Python virtual environments (GPU)

About

This document explains why Python virtual environments are the preferred method to install and use software packages on a per-user or per-project basis on the Discoverer+ GPU cluster.

Important

Understanding this approach is essential for effectively running your GPU-accelerated computing tasks on the Discoverer+.

Even if we provide a set of packages delivered through environment modules, they can help in boosting the productivity at CPU level, whenever that is critical. However, the most important packages, whose productivity depends on GPU acceleration through CUDA libraries, need to be installed in separate Python virtual environments.

Benefit of Python virtual environments

Note

Python virtual environments address situations where different environments need to host different packages in different versions, specific to a certain task or class of tasks. When working on multiple tasks with different topics and package dependencies, each with unique dependency requirements, managing packages in the same shared global Python installation becomes problematic. In that case the creation and utilisation of a different Python virtual environment for each different topic is probably the best approach.

By hosting different Python virtual environments, we ensure that no conflicts between installed packages can occur. This type of isolation prevents version incompatibilities that could break existing projects when new packages are installed or updated. We can even create different Python virtual environments for the same topic, but containing different versions of the same packages.

To summarise, each Python virtual environment maintains its own independent set of Python packages, allowing users to:

  • Install packages without affecting other projects or users
  • Use specific package versions required by each project
  • Maintain reproducibility across different tasks and timeframes
  • Avoid dependency conflicts that can cause runtime errors

Utilising Conda on Discoverer+ for managing Python virtual environments

Important

On Discoverer+, Conda tool and basic channel of locally installable packages come with centralised Anaconda installation accessible through loading the corresponding environment modules.

module load anaconda3

Warning

We urge our users not to install Anaconda or Miniconda by themselves in the home or project folders on Discoverer+, because that creates overutilisation of the storage space. In fact, the users use Conda quite seldom - once or twice per week on average, or sometimes several times during the entire project lifecycle. From that perspective, installing separate Anaconda or Miniconda distributions in the home or project folders, seems totally inefficient.

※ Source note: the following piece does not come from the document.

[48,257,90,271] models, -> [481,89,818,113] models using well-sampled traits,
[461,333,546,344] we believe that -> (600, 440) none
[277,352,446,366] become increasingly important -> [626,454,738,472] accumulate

To understand how to create and manage Python virtual environments with Conda on Discoverer+, you can browse some of the most important use cases:

Important

The productivity of CUDA-linked packages included in Conda channels (later installed in the corresponding Python virtual environments) depends mainly on the quality and optimisation of the CUDA libraries provided by NVIDIA, rather than the performance of the CPU accelerated packages. These CUDA libraries form the foundation for GPU-accelerated computations and are the primary determinant of performance in this environment.

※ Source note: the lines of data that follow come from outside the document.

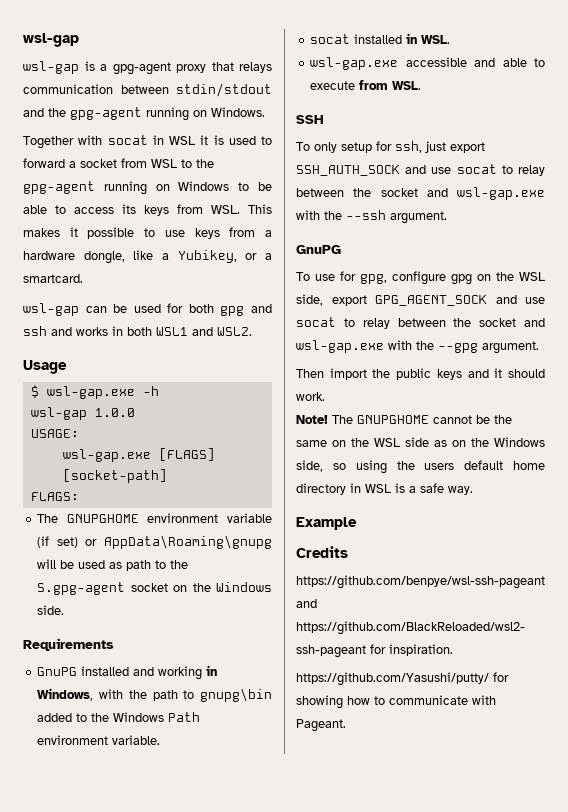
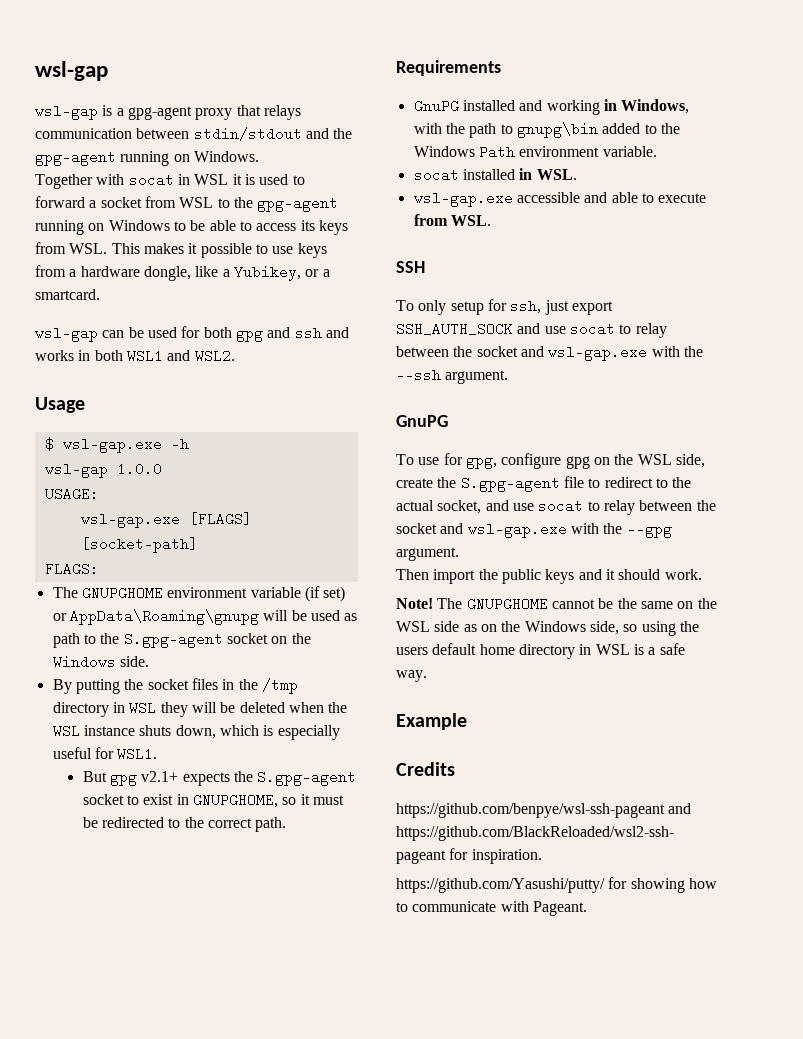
(65, 610) none -> [52,678,298,694] [52,701,348,717] [52,724,340,740] [52,747,158,761] [82,770,357,786] [82,793,344,808] [82,817,287,832] // By putting the socket files in the /tmp directory in WSL they will be deleted when the WSL instance shuts down, which is especially useful for WSL1. // But gpg v2.1+ expects the S.gpg-agent socket to exist in GNUPGHOME, so it must be redirected to the correct path.
[331,295,487,306] export GPG_AGENT_SOCK -> [396,476,692,492] [396,500,482,514] create the S.gpg-agent file to redirect to the actual socket,

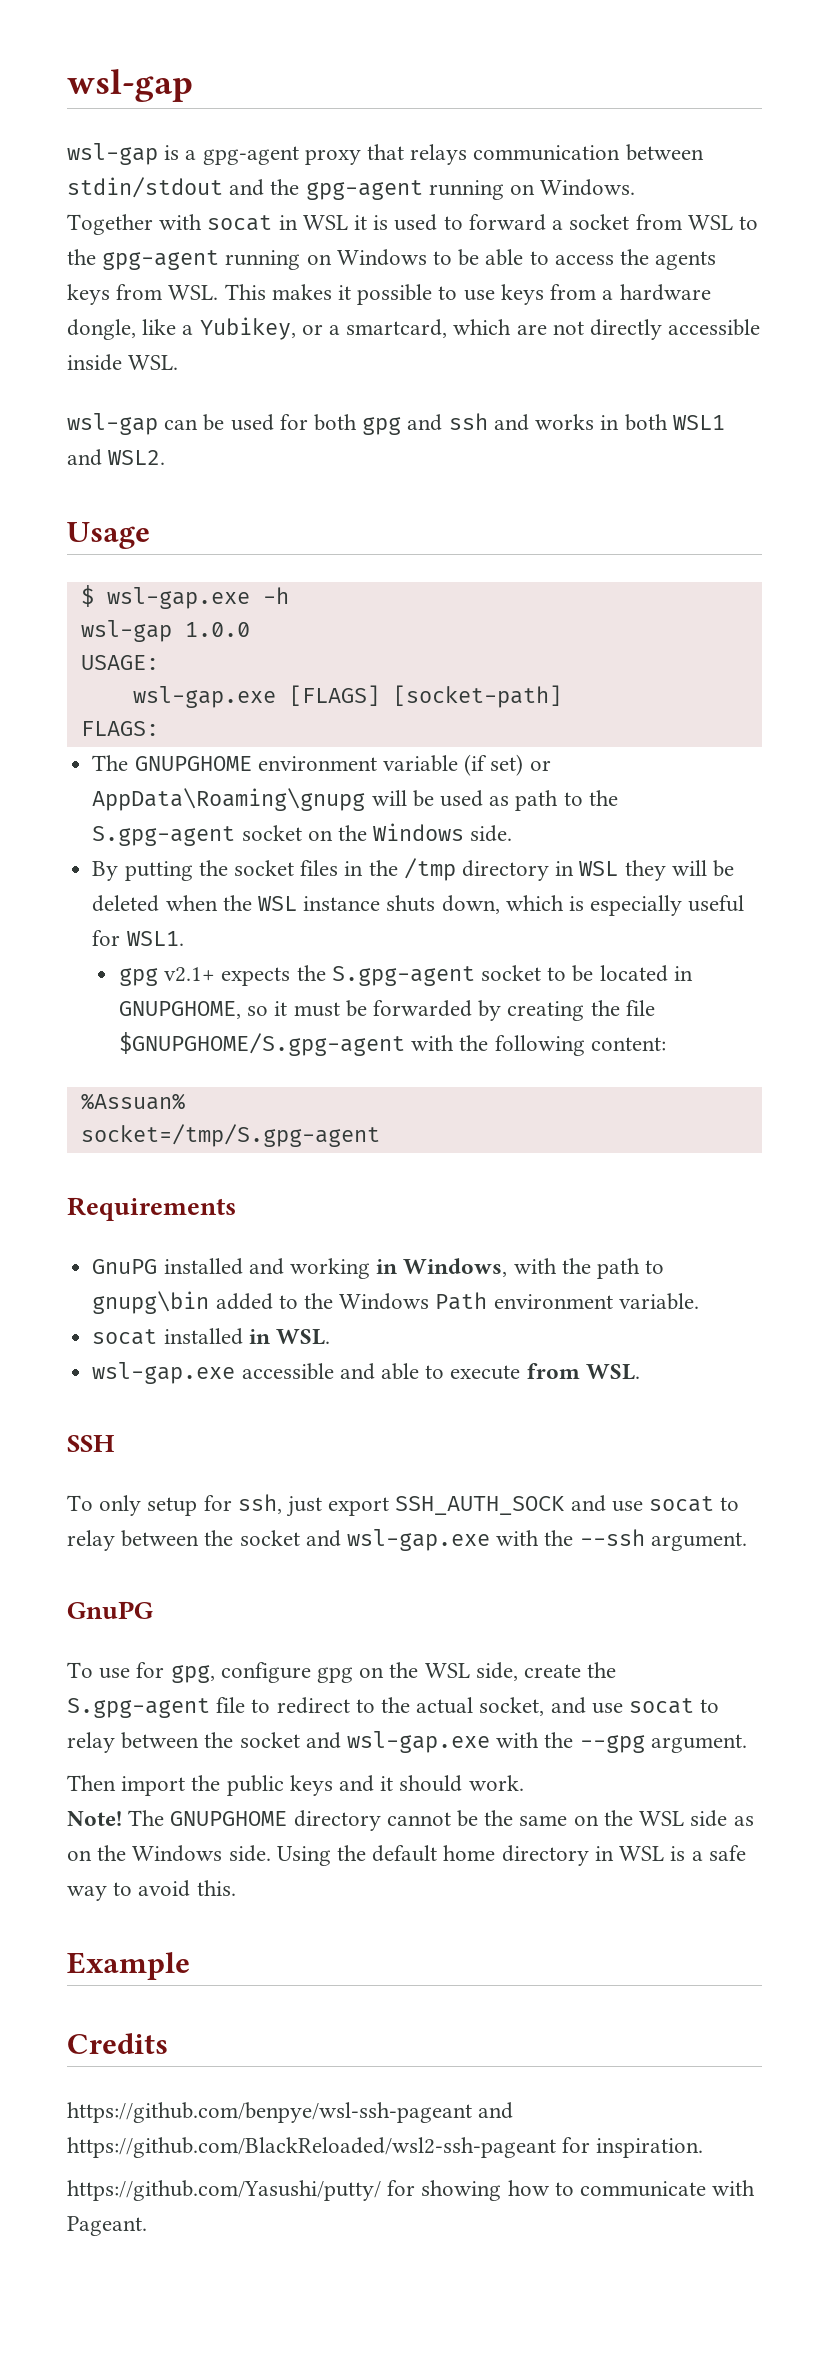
[300,220,315,231] its -> [620,249,717,270] the agents
[35,289,100,300] smartcard. -> [346,319,761,340] [67,354,179,371] smartcard, which are not directly accessible inside WSL.
[82,771,107,782] But -> (184, 938) none
[143,794,174,805] exist -> [572,965,668,982] be located
[101,817,287,832] redirected to the correct path. -> [373,1000,655,1021] [119,1032,666,1056] [80,1093,185,1110] [80,1124,380,1147] forwarded by creating the file $GNUPGHOME/S.gpg-agent with the following content: // %Assuan% // socket=/tmp/S.gpg-agent
(548, 604) none -> [293,1810,381,1831] directory
[589,621,699,636] [396,647,428,655] side, so using the users -> [228,1845,367,1866] side. Using the
[396,670,427,682] way. -> [67,1880,236,1901] way to avoid this.

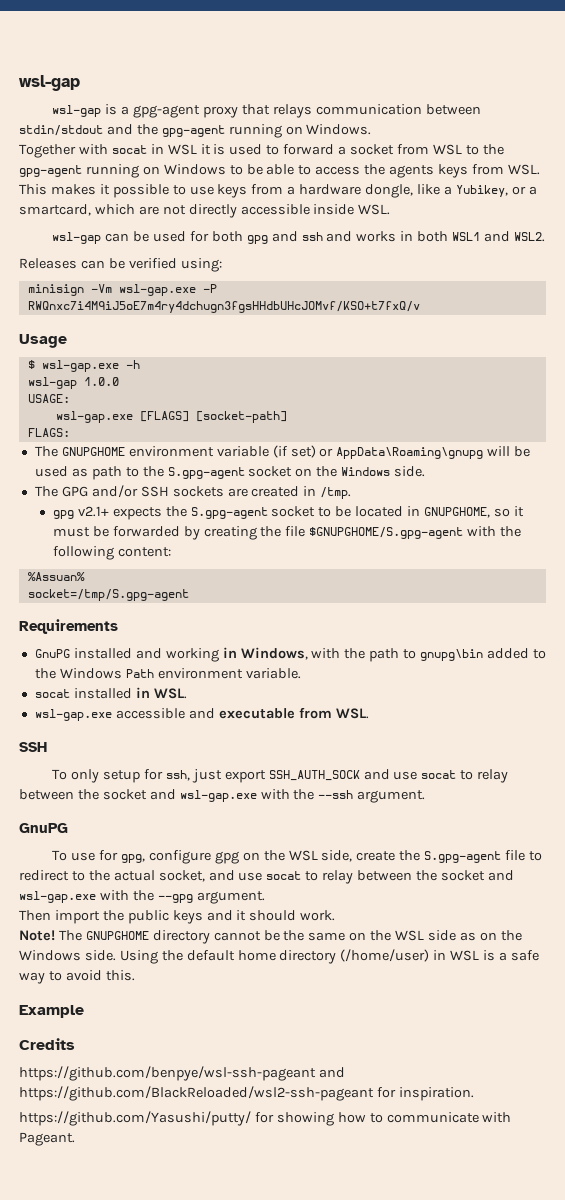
(166, 457) none -> [19,258,222,272] [27,284,217,296] [27,301,420,313] // Releases can be verified using: // minisign -Vm wsl-gap.exe -P RWQnxc7i4M9iJ5oE7m4ry4dchugn3fgsHHdbUHcJOMvf/KSO+t7fxQ/v
[92,858,735,881] [92,895,745,916] [92,930,184,946] By putting the socket files in the /tmp directory in WSL they will be deleted when the WSL instance shuts down, which is especially useful for WSL1. -> [34,485,352,499] The GPG and/or SSH sockets are created in /tmp.
[380,1363,521,1380] able to execute -> [218,708,295,719] executable
(589, 1855) none -> [340,949,430,962] (/home/user)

Therefore, even if the packages in the used Conda channels do not match the highest productivity at a CPU level, we can live with that downside. This is because we are expecting to process mainly tasks that rely on CUDA to accelerate code on GPU, instead of running massive CPU-accelerated tasks on the host.

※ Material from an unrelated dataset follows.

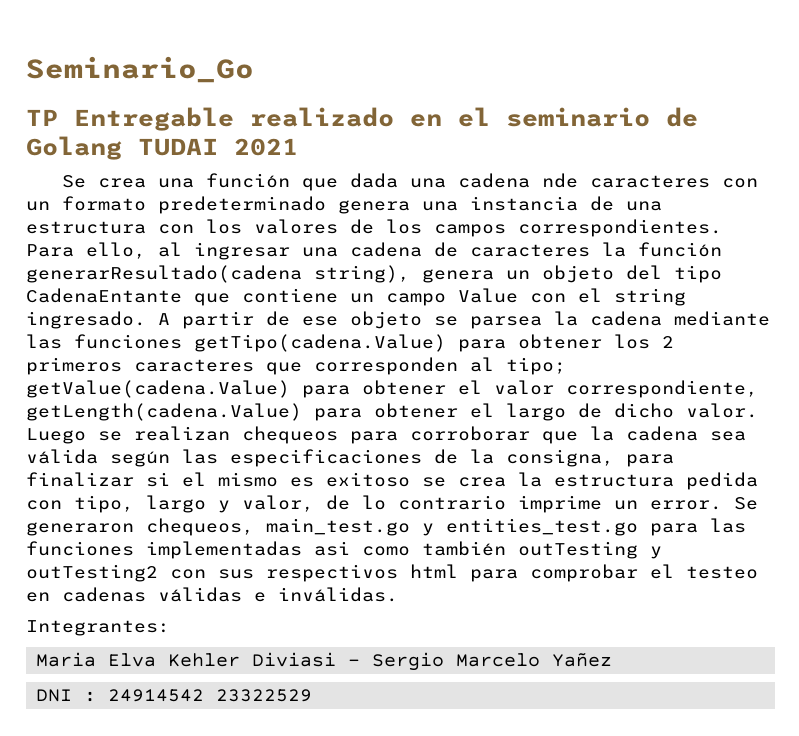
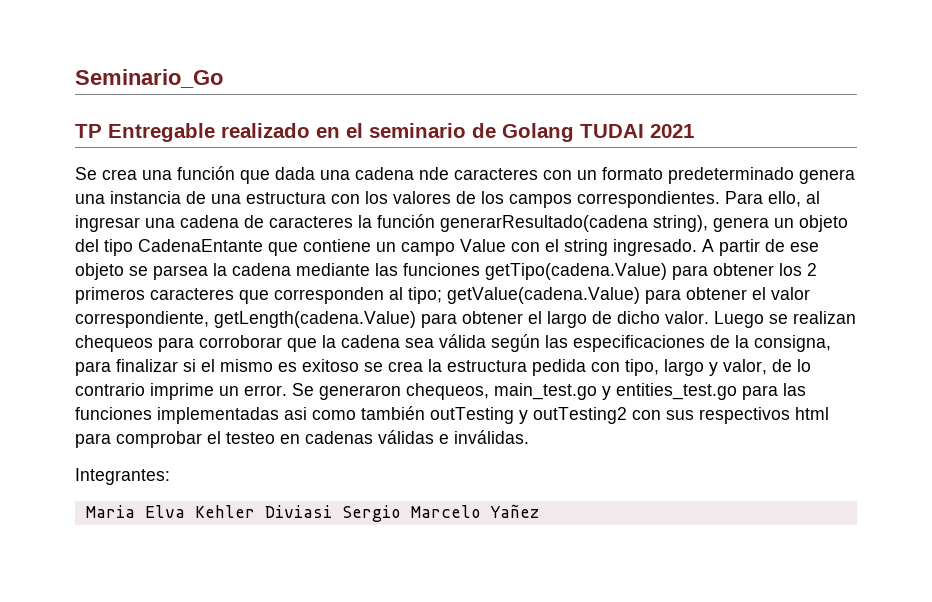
[348,659,361,666] - -> (332, 511) none
[36,689,313,702] // DNI : 24914542 23322529 -> (539, 511) none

To summarise, performance characteristics of packages at the CPU level are less critical in this context, as:

  • The primary computation workload is offloaded to GPU accelerators
  • NVIDIA H200 GPUs provide the computational power for intensive tasks
  • The host CPU primarily manages data transfer, job scheduling, and coordination
  • Package productivity is measured by GPU acceleration capabilities, not CPU performance

This approach to productivity allows us to prioritise compatibility and stability of CUDA-linked packages over maximum CPU-level performance, ensuring that the packages installed in the Python virtual environments support our GPU-focused computing paradigm effectively.